*How to complete this task:* Only a slice of the listing below is wanted. Retype the lines from the one containing "font-size: 18px ->" through the one containing "also safe to", exactly, both ends included.
[Opening Data under study section]
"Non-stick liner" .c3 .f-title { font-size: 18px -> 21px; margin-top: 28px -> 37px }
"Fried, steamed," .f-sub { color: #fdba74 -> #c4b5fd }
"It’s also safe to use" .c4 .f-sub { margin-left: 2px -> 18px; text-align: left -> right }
[Closing Data under study section]
[Opening Data under study section]
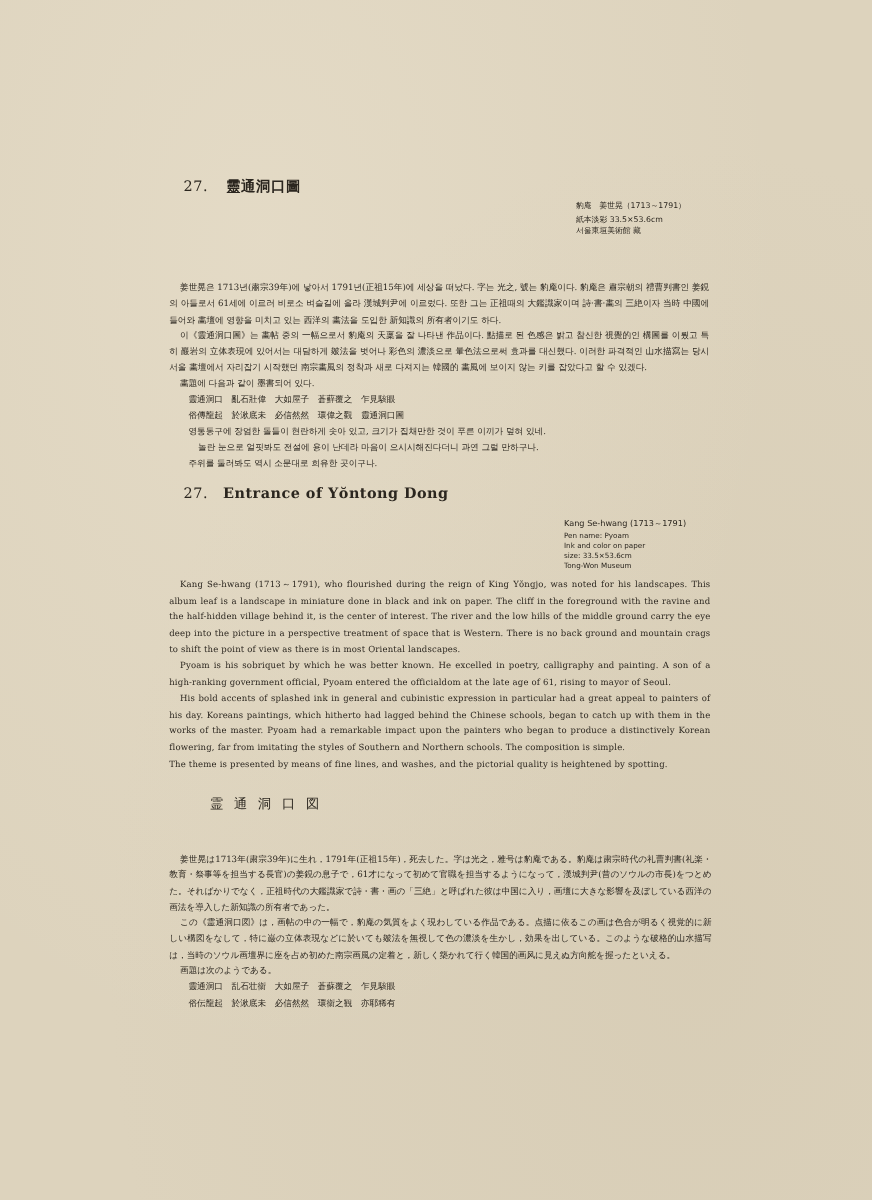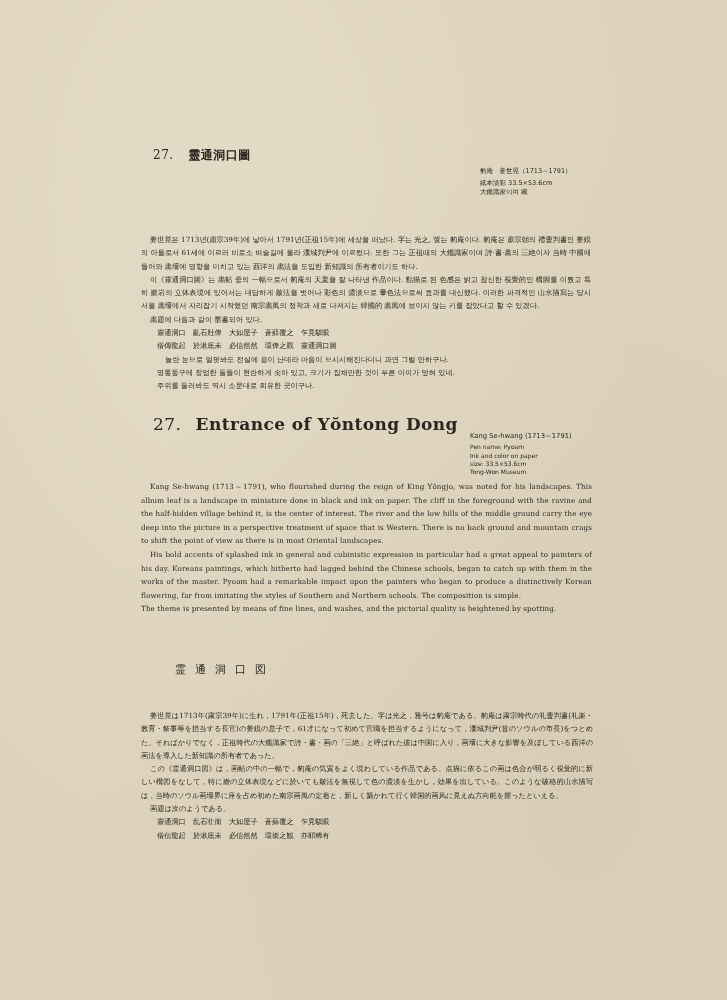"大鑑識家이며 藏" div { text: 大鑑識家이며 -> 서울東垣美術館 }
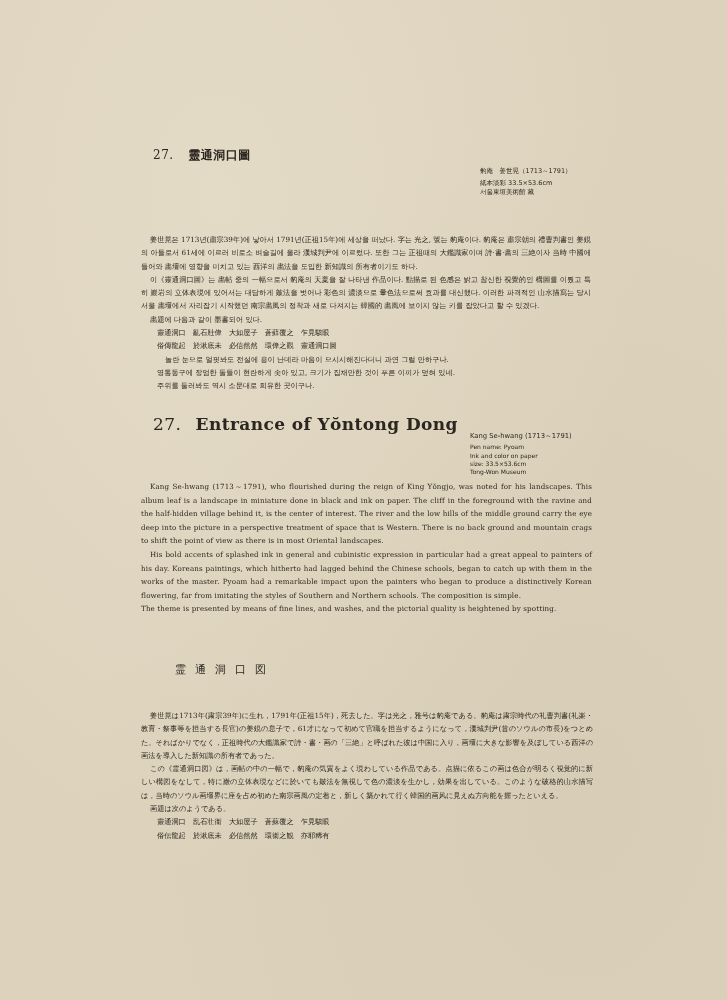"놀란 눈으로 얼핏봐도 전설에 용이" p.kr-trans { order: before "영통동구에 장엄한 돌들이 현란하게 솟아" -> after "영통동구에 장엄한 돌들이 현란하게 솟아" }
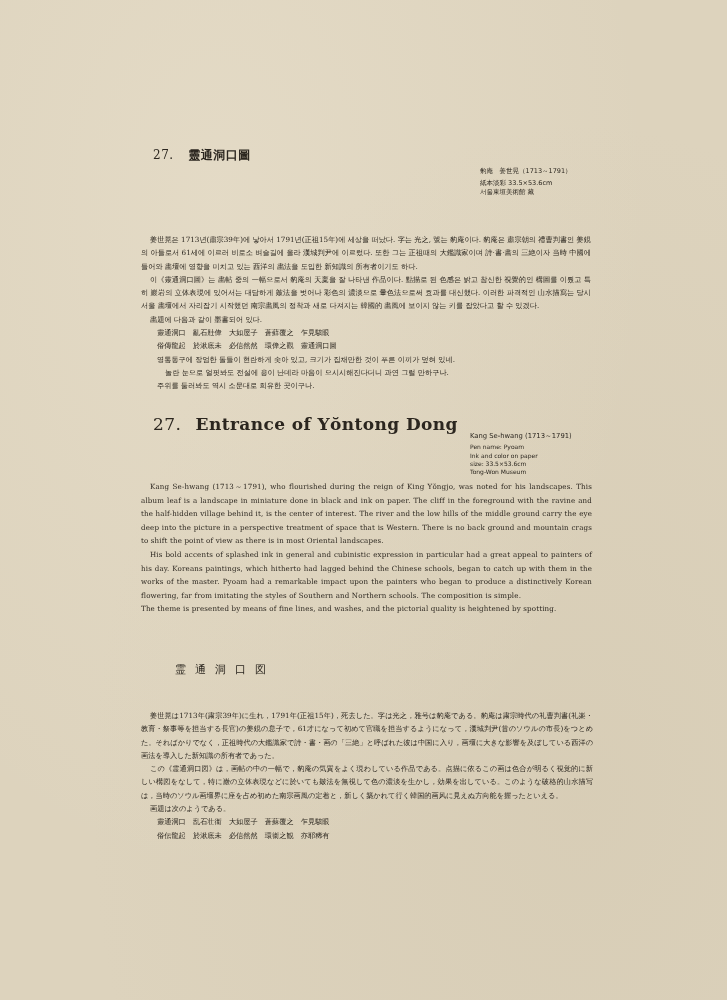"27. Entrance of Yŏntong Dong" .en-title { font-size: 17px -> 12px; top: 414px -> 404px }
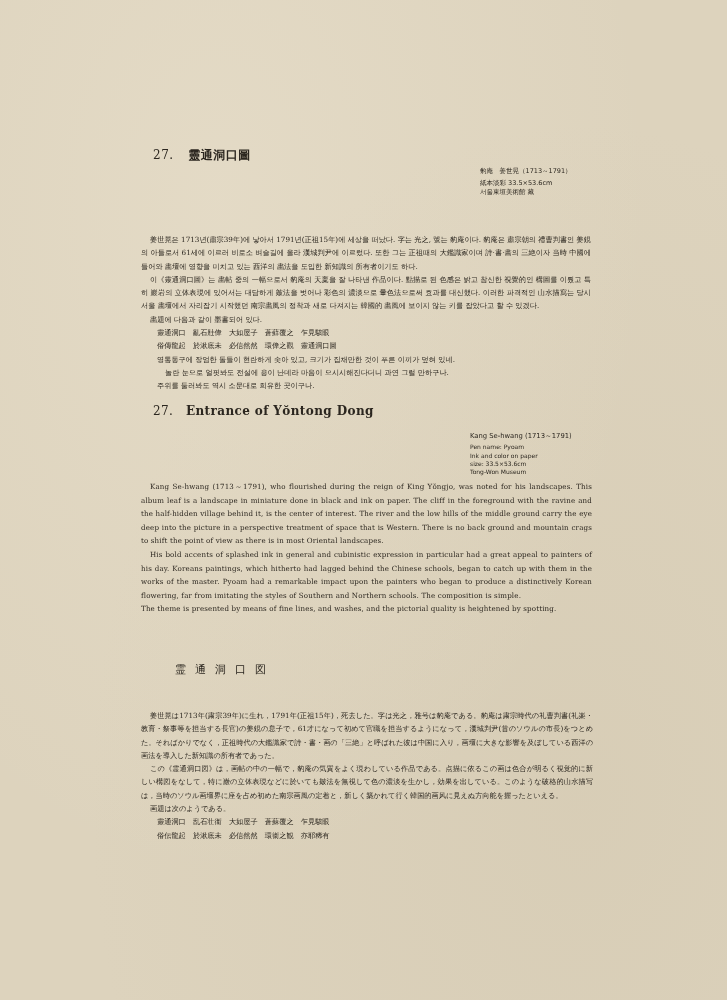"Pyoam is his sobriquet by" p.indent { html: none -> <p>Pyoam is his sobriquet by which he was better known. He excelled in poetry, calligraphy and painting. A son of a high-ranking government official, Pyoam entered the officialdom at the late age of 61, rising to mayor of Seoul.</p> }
[Closing Data under study section]
*Written answer:*
"Non-stick liner" .c3 .f-title { font-size: 18px -> 21px; margin-top: 28px -> 37px }
"Fried, steamed," .f-sub { color: #fdba74 -> #c4b5fd }
"It’s also safe to use" .c4 .f-sub { margin-left: 2px -> 18px; text-align: left -> right }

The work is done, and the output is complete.